Top of MATERIAL SHOWN
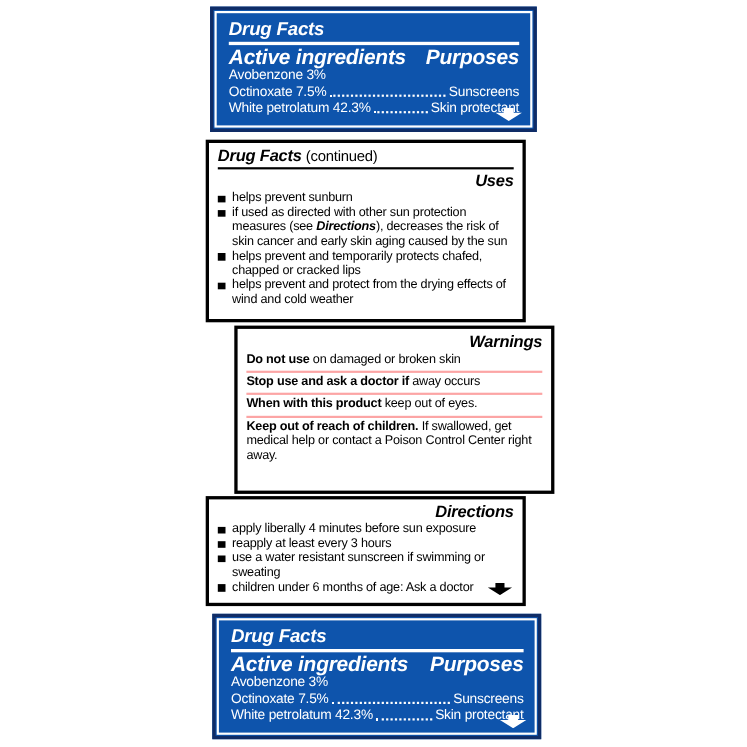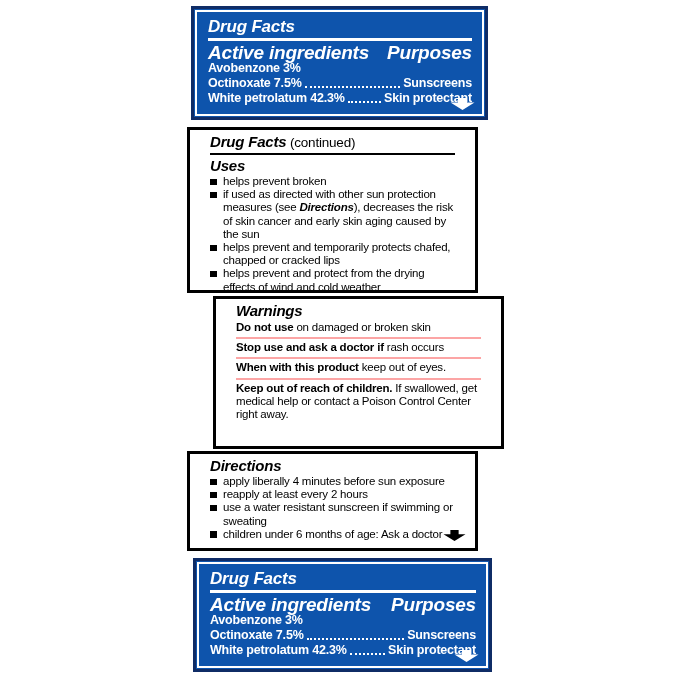--- a/index.html
+++ b/index.html
@@ -20,7 +20,7 @@
   .bfTitle{font-size:17px;font-weight:700;font-style:italic;line-height:19px;}
   .bfRule{height:3px;background:#ffffff;margin:2px 0 3px;}
   .bfHead{display:flex;justify-content:space-between;font-size:19px;font-weight:700;font-style:italic;line-height:17px;}
-  .irow{display:flex;align-items:flex-end;font-size:12.5px;font-weight:700;line-height:15px;white-space:nowrap;}
+  .irow{display:flex;align-items:flex-end;font-size:12.5px;font-weight:400;line-height:15px;white-space:nowrap;}
   .leader{flex:1;border-bottom:2px dotted #ffffff;margin:0 3px 3px 3px;min-width:6px;}
   .arrow{position:absolute;right:7px;bottom:4px;width:25px;height:12px;}
   

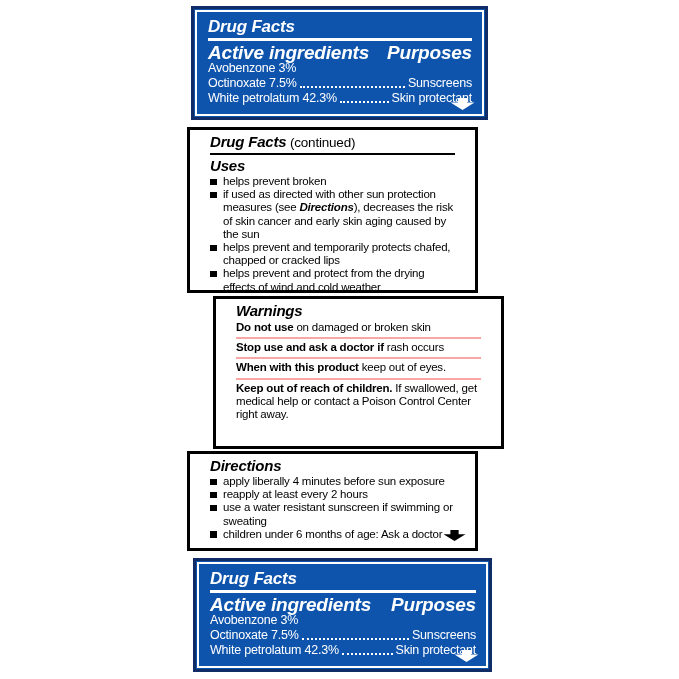--- a/index.html
+++ b/index.html
@@ -26,7 +26,7 @@
   
   .box{
     position:absolute;background:#ffffff;border:3px solid #000;
-    box-sizing:border-box;padding:3px 20px 2px;overflow:hidden;
+    box-sizing:border-box;padding:3px 8px 2px;overflow:hidden;
   }
   .contTitle{font-size:13.5px;line-height:17px;}
   .bi{font-weight:700;font-style:italic;}

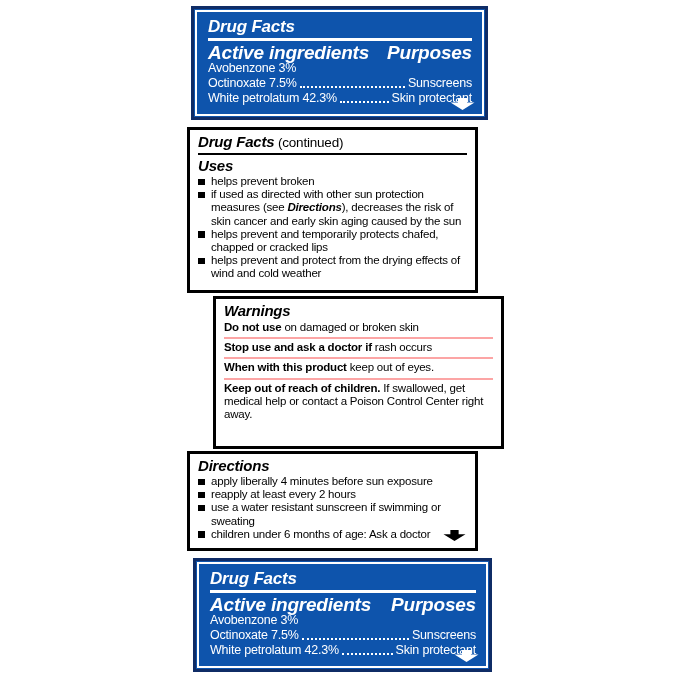--- a/index.html
+++ b/index.html
@@ -33,7 +33,7 @@
   .b{font-weight:700;}
   .contTitle .bi{font-size:15px;}
   .hRule{height:2px;background:#000;margin:2px 0 2px;}
-  .secHead{font-size:15px;font-weight:700;font-style:italic;line-height:17px;margin-top:1px;}
+  .secHead{font-size:15px;font-weight:700;font-style:italic;line-height:17px;margin-top:1px;text-align:right;}
   ul.blist{list-style:none;margin:1px 0 0;padding:0;font-size:11.5px;line-height:13.2px;}
   ul.blist li{position:relative;padding-left:13px;margin:0;}
   ul.blist li::before{content:"";position:absolute;left:0;top:3.5px;width:6.5px;height:6.5px;background:#000;}

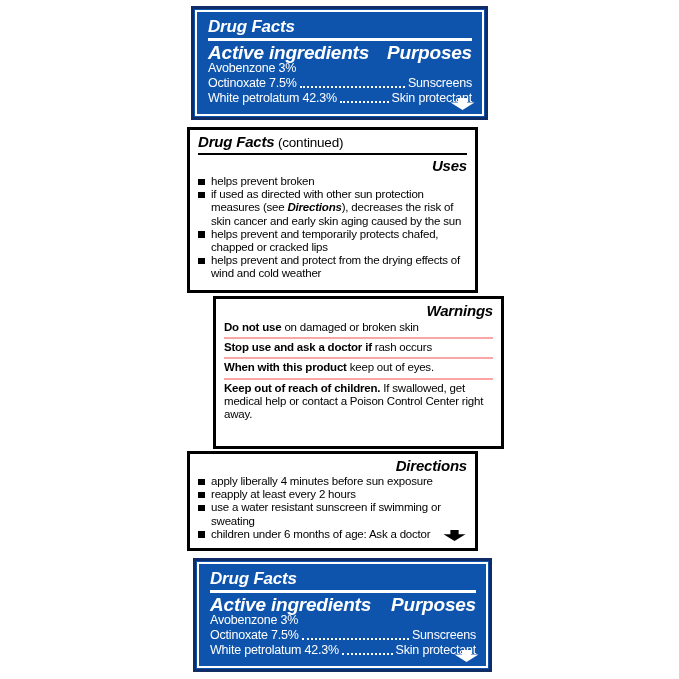--- a/index.html
+++ b/index.html
@@ -84,7 +84,7 @@
     <div class="hRule"></div>
     <div class="secHead">Uses</div>
     <ul class="blist">
-        <li><span>helps prevent broken</span></li>
+        <li><span>helps prevent sunburn</span></li>
         <li><span>if used as directed with other sun protection measures (see </span><span class="bi">Directions</span><span>), decreases the risk of skin cancer and early skin aging caused by the sun</span></li>
         <li><span>helps prevent and temporarily protects chafed, chapped or cracked lips</span></li>
         <li><span>helps prevent and protect from the drying effects of wind and cold weather</span></li>

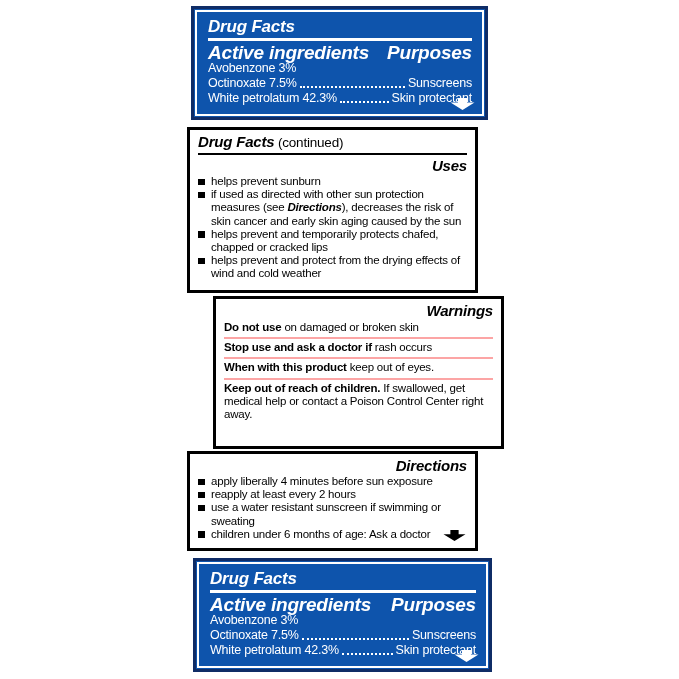--- a/index.html
+++ b/index.html
@@ -98,7 +98,7 @@
           <p><span class="b">Do not use</span><span> on damaged or broken skin</span></p>
         </div>
         <div class="wsec">
-          <p><span class="b">Stop use and ask a doctor if</span><span> rash occurs</span></p>
+          <p><span class="b">Stop use and ask a doctor if</span><span> away occurs</span></p>
         </div>
         <div class="wsec">
           <p><span class="b">When with this product</span><span> keep out of eyes.</span></p>

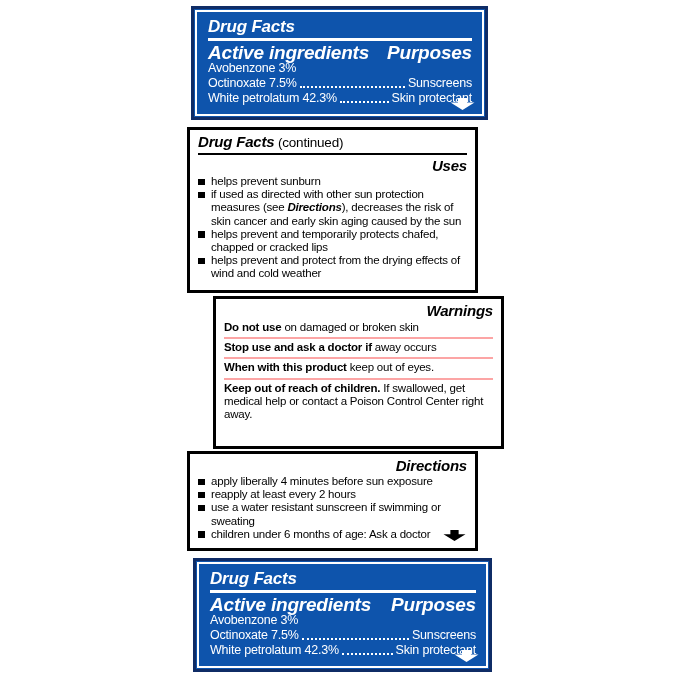--- a/index.html
+++ b/index.html
@@ -113,7 +113,7 @@
     <div class="secHead" style="margin-top:0;">Directions</div>
     <ul class="blist">
         <li><span>apply liberally 4 minutes before sun exposure</span></li>
-        <li><span>reapply at least every 2 hours</span></li>
+        <li><span>reapply at least every 3 hours</span></li>
         <li><span>use a water resistant sunscreen if swimming or sweating</span></li>
         <li><span>children under 6 months of age: Ask a doctor</span></li>
       </ul>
Bottom of MATERIAL SHOWN
= AIM OF THE EXERCISE =
What goes in the answer is the run of lines from the one holding "<li><span>children under 6" to the end of the entries, reproduced exactly and with nothing else.

= WRITTEN RESPONSE =
         <li><span>children under 6 months of age: Ask a doctor</span></li>
       </ul>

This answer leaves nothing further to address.